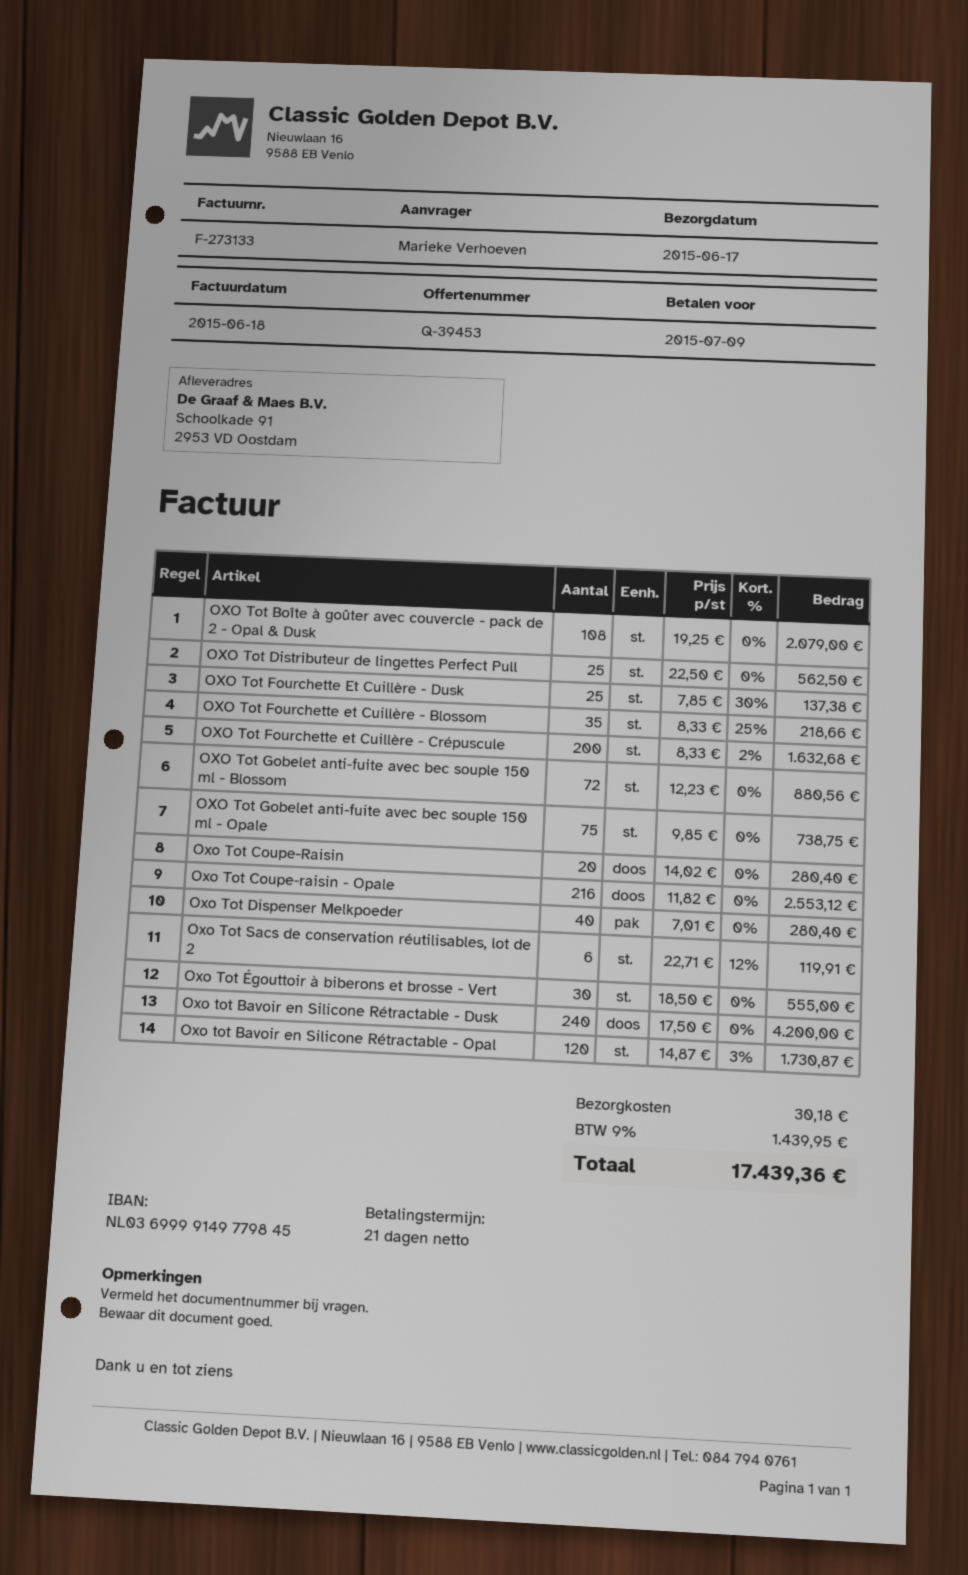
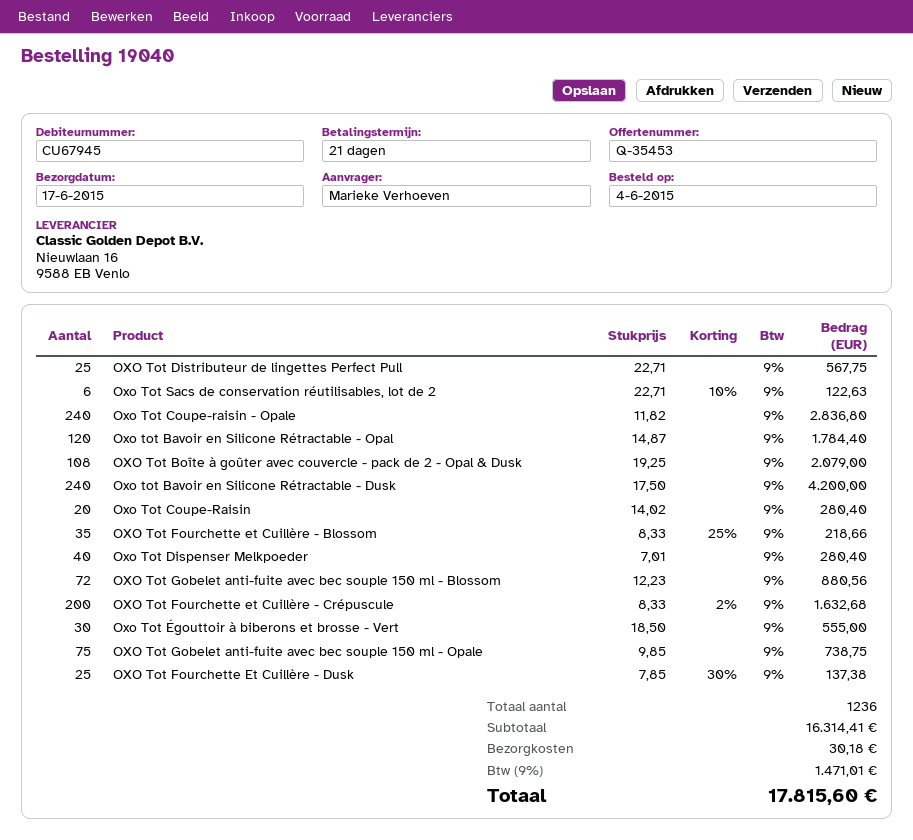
quote number: Q-39453 -> Q-35453
OXO Tot Distributeur de lingettes Perfect Pull: 25 x 22.50 = 562.50 -> 25 x 22.71 = 567.75
Oxo Tot Coupe-raisin - Opale: 216 x 11.82 = 2553.12 -> 240 x 11.82 = 2836.80
Oxo Tot Sacs de conservation réutilisables, lot de 2: 6 x 22.71 - 12% = 119.91 -> 6 x 22.71 - 10% = 122.63
Oxo tot Bavoir en Silicone Rétractable - Opal: 120 x 14.87 - 3% = 1730.87 -> 120 x 14.87 = 1784.40
tax: 9% = 1439.95 -> 9% = 1471.01
total: 17439.36 -> 17815.60

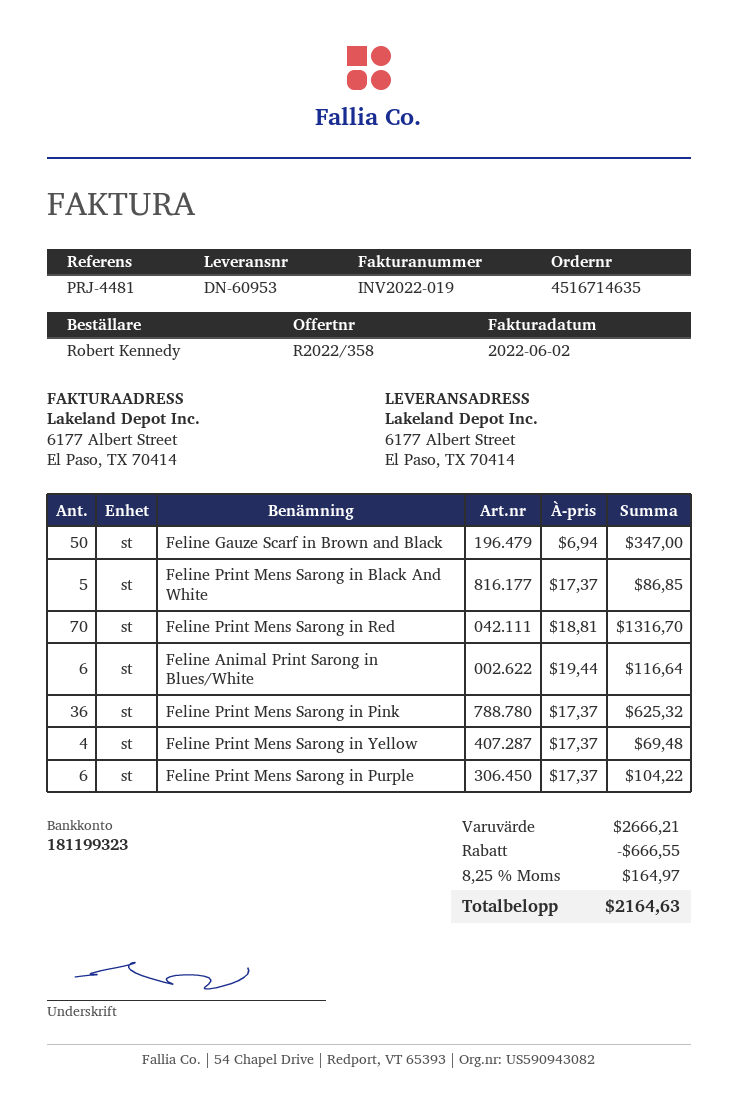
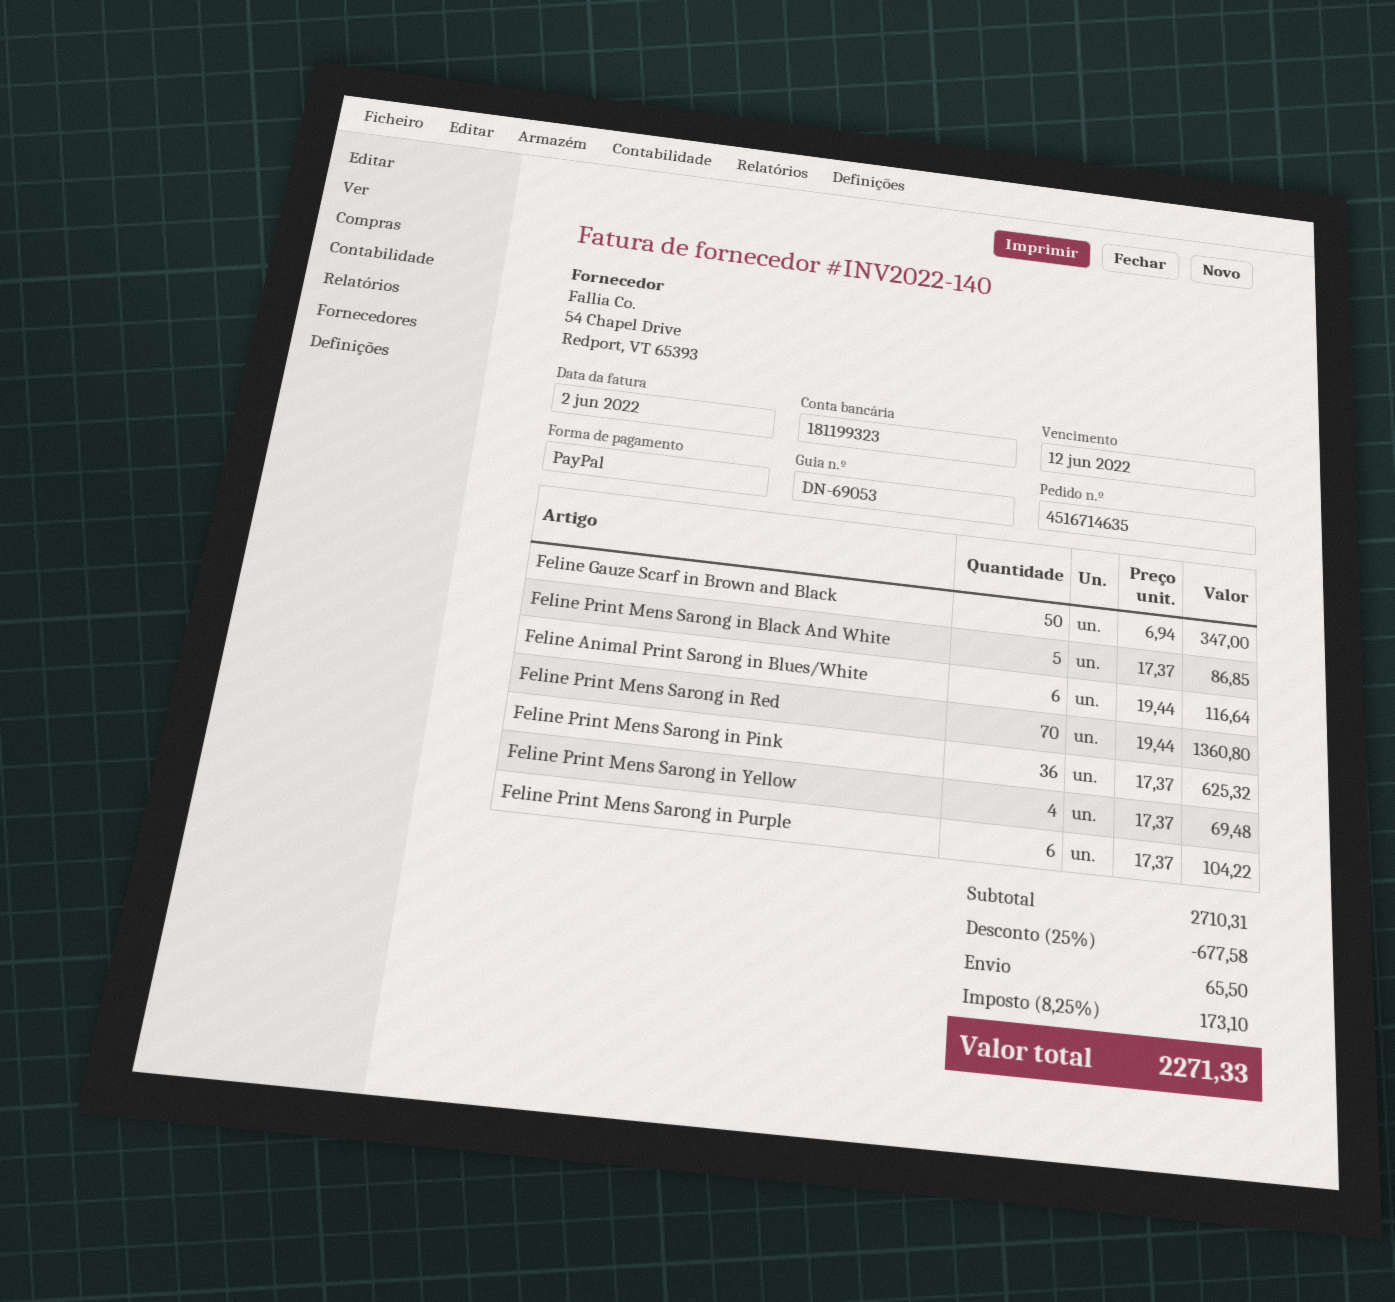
delivery note number: DN-60953 -> DN-69053
invoice number: INV2022-019 -> INV2022-140
Feline Print Mens Sarong in Red: 70 x 18.81 = 1316.70 -> 70 x 19.44 = 1360.80
subtotal: 2666.21 -> 2710.31
discount: 666.55 -> 677.58
shipping: none -> 65.50
tax: 8.25% = 164.97 -> 8.25% = 173.10
total: 2164.63 -> 2271.33

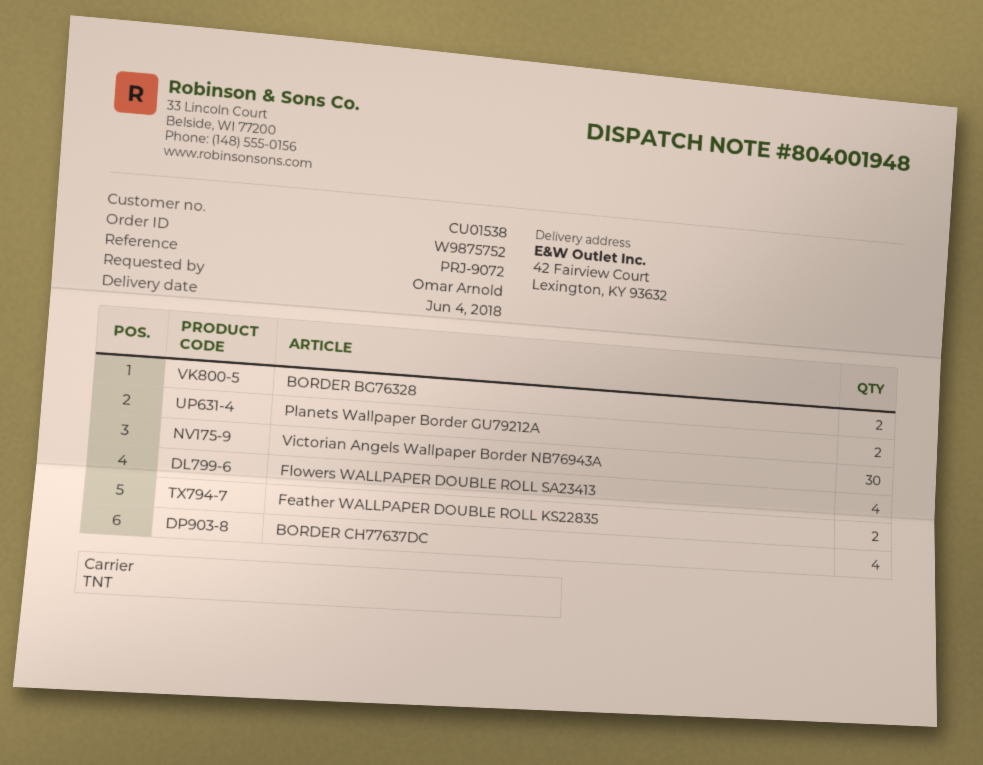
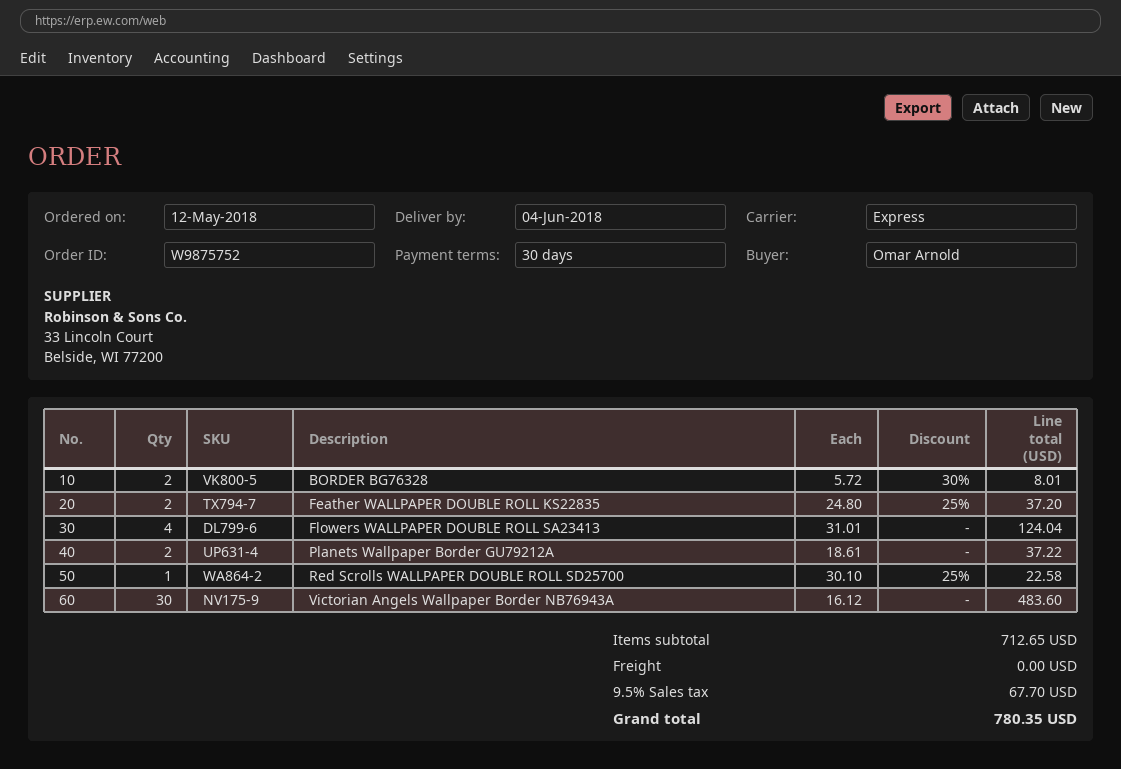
shipping method: TNT -> express
BORDER CH77637DC: 4 -> none
Red Scrolls WALLPAPER DOUBLE ROLL SD25700: none -> 1

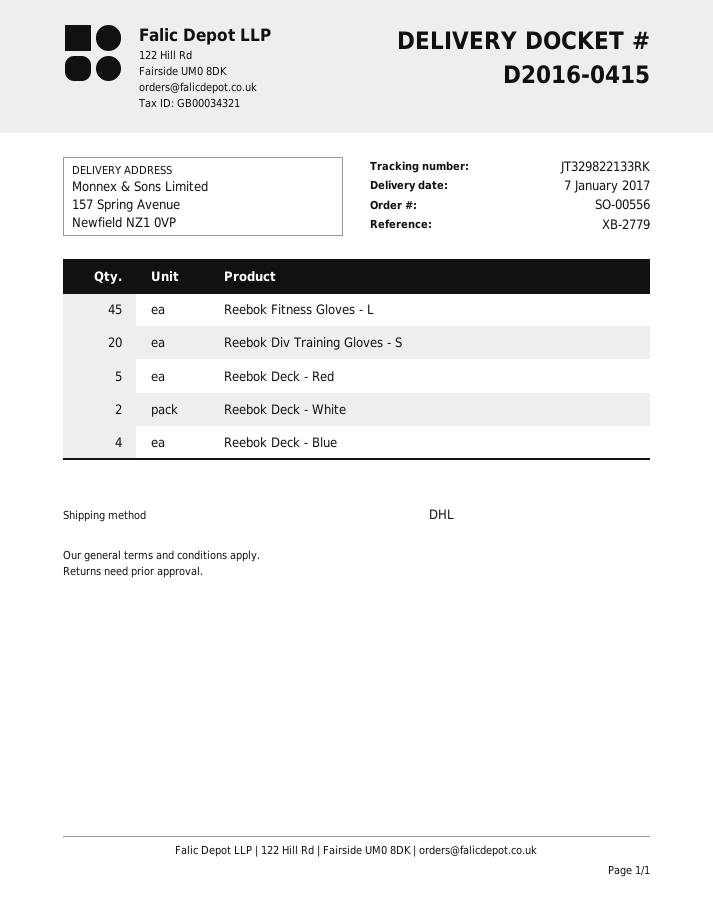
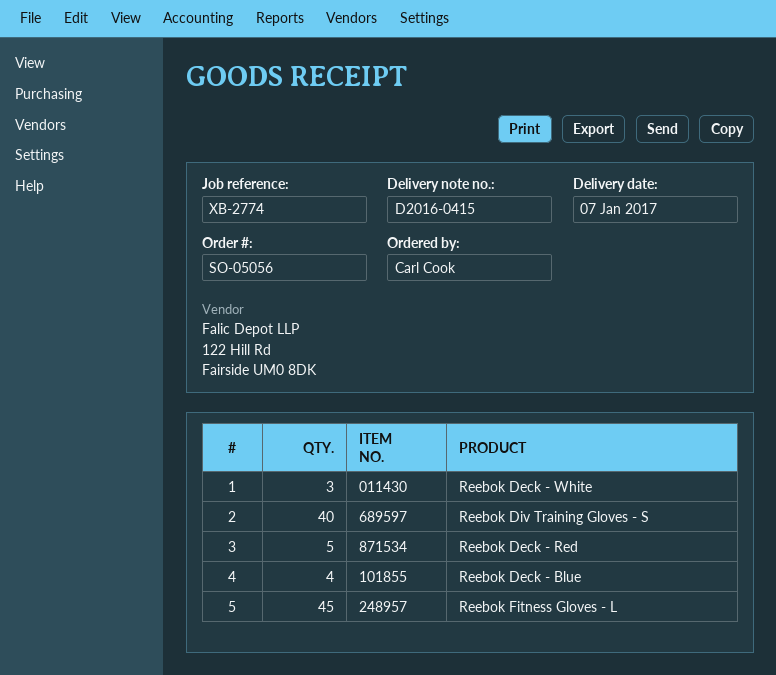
order number: SO-00556 -> SO-05056
reference: XB-2779 -> XB-2774
Reebok Div Training Gloves - S: 20 -> 40
Reebok Deck - White: 2 -> 3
◇ ◇ ◇ ◇
== Prompt ==
What lines above contain the word "shipping"? Return each such line.

== Problem solution ==
shipping: none -> 65.50
shipping method: TNT -> express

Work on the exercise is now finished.